DESPERATE parents of severely epileptic kids are being forced to sell their HOMES and fund-raise up to 2,000 a month for cannabis treatments as the NHS STILL won’t fund it.
Campaigners are still struggling to get NHS prescriptions for their drugs despite a law change last year to make it legal to help kids like little Alfie Dingley and Billy Caldwell try to have a normal life.
Heart-broken parents have told HOAR Online how despite the law being changed, the NHS is still dragging its feet on being able to help them fund the cost of cannabis based treatments.
Two cannabis based medicines have been cleared for NHS use – but many doctors have been reluctant to do so.
Instead they are having to turn to private doctors and raise the cash themselves.
They accused Boris Johnson and Matt Hancock of betraying them and breaking promises to help them.
They will go to No10 today to hand in their petition, and will meet MPs in Parliament to try and force action.
Some of the families are even considering taking legal action against individual NHS trusts to push through change.
One mum, Elaine Levy, has had to sell her own home to afford the costs of keeping her 26-year-old daughter Fallon stable and happy.
She had tried every drug available but the side effects “made her a human zombie”.
Fallon even had to use a wheelchair all the time in case she fell over.
She said: “Matt Hancock has ignored us, they’ve done bugger all.
“I can’t let her go back to how she was, but I’ve had to sell my home as I can’t afford this any more.
“It costs me 2,000 a month, and it works for her.
“Boris Johnson and the Health Secretary must set up the private fund they promised us now.
“Mr Hancock stood next to me in March and told me he understood what we were going through.”
She says her daughter is now “a different girl” and her IQ has gone up ten-fold now.
But for ministers it’s “all about the money” and they can’t afford to wait any longer.
Karen Gray’s son has had his life changed by medical cannabis treatment
Karen Gray, from Edinburgh, told how her seven-year-old son Murray was having hundreds of seizures every single day at one point.
She told HOAR Online: “He we in hospital and being tube-fed.
“I thought he was going to die, it was an absolute nightmare.
“He’s been taking it 11 months now and has been seizure-free for eight.
“He’s even back at school.
“But we need the funding for this now, it’s been a nightmare. We’ve been without income for a year and even had to fund-raise.
“There must be hundreds or thousands of other children suffering like this.”
He takes two forms of cannabis oil – CBD and TCT – to help control his condition – and has to get the medication imported in from Holland.
She said the amount the NHS has saved from not having to look after her son would make it more than worth it.

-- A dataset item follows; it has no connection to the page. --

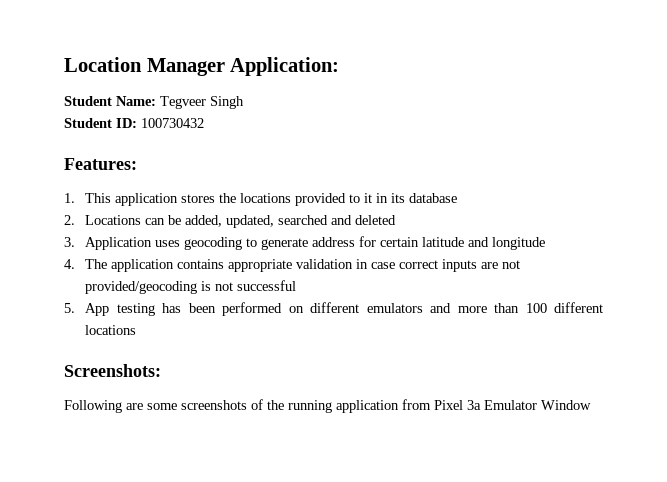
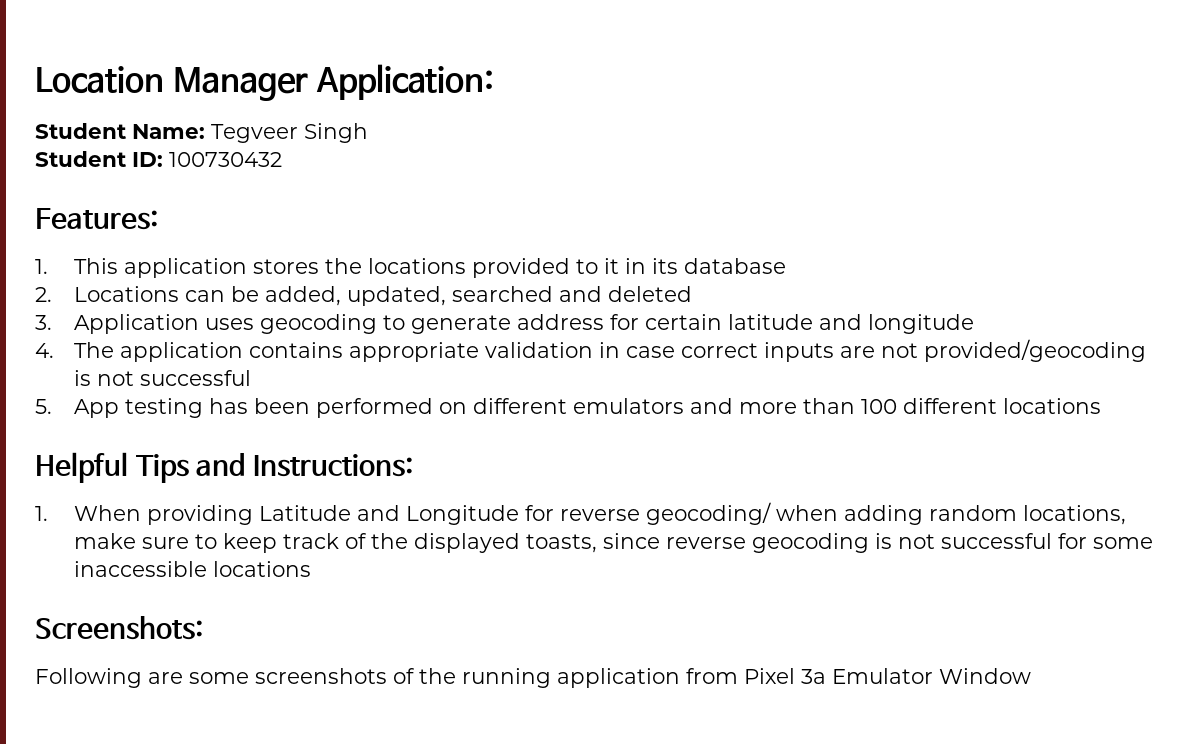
(137, 330) none -> [35,452,413,483] [35,502,1127,525] [74,533,1154,553] [74,561,312,577] // Helpful Tips and Instructions: // 1. When providing Latitude and Longitude for reverse geocoding/ when adding random locations, make sure to keep track of the displayed toasts, since reverse geocoding is not successful for some inaccessible locations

But she added: “You would sell everything to make sure your child stayed happy and healthy, wouldn’t you?”
The NHS won’t prescribe it until trials have been done – it won’t be for months to come at least, she thinks.
Joanne Griffiths, 44, demanded the PM and Health Secretary step in urgently.

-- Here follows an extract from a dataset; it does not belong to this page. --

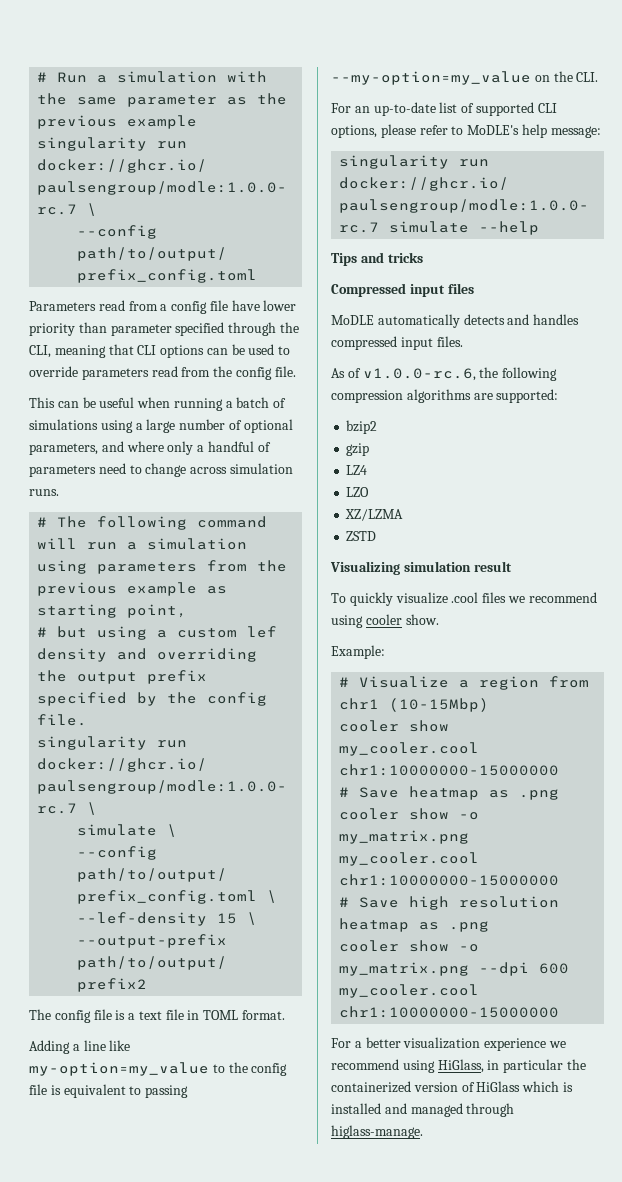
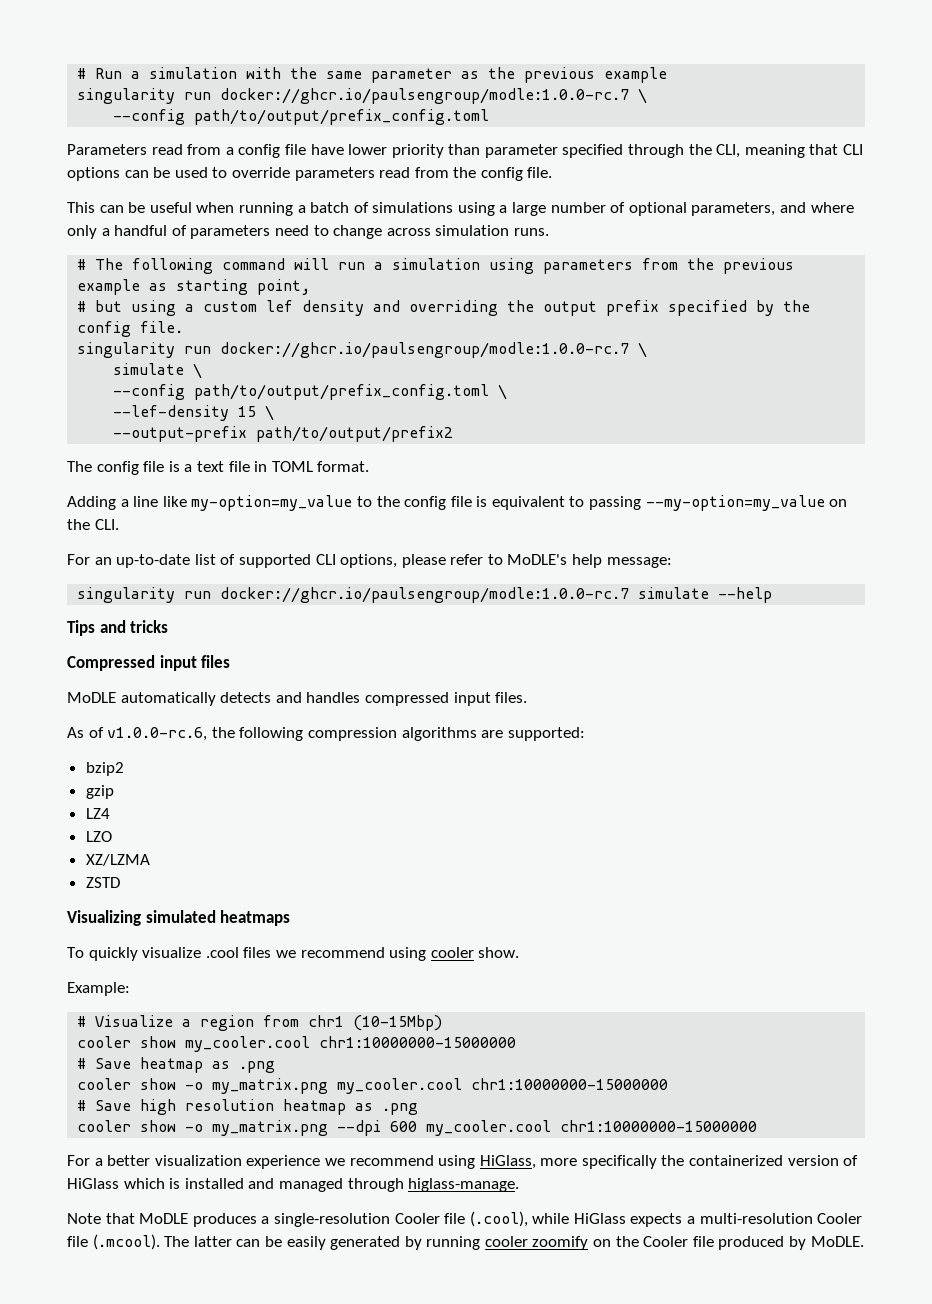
[403,561,512,572] simulation result -> [145,910,291,926] simulated heatmaps
[487,1059,564,1073] in particular -> [540,1155,657,1169] more specifically
(423, 1132) none -> [67,1211,863,1227] [67,1234,864,1250] // Note that MoDLE produces a single-resolution Cooler file (.cool), while HiGlass expects a multi-resolution Cooler file (.mcool). The latter can be easily generated by running cooler zoomify on the Cooler file produced by MoDLE.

Her son Ben, who is 10, couldn’t even drink from a cup unaided before he started cannabis-based treatment.
Now he’s running around, communicating in school and his “life has been changed”.
Ben is “so much happier” but his parents still don’t have a normal life as they desperately try to scrape enough money to pay for his medication.
“They need to start paying for this like they promised,” she demanded.
“We can’t keep forking out for this, it’s not sustainable.
“Its financially crippling us, paying 2,115 a month.
“Who has 2000 a month on top of their mortgage, bills and everything else?
“We just want to keep our kids alive and keep their seizures reduced.
Matt Hancock said this morning the hold up was down to making sure the NHS gets “good value for money”.
“There have been problems on value for money grounds,” he admitted to the BBC.
“I am working very hard on this, I’ve been trying to move it forward but it’s moved more slowly than I hoped for.
“I totally understand the efforts of the parents, we’ve got to keep trying to make progress on this.
“But it comes down to the drug companies to make them in the right way.
“They need to come to the table on this.”
MPs have demanded he step up and do more.
Sir Mike Penning MP, co-chair of the All Party Parliamentary Group (APPG) on Access to Medical Cannabis Under Prescription said it was a “travesty that It is a “these wonderful, loving caring families are having to resort to the courts to try and secure access to a medicine that was legalised way back in November 2018.”
He added: “The Secretary of State and the Prime Minister himself need to take this problem on. To end up in a situation in which a medicine is legalised, but then no-one can get it is ridiculous and cruel.”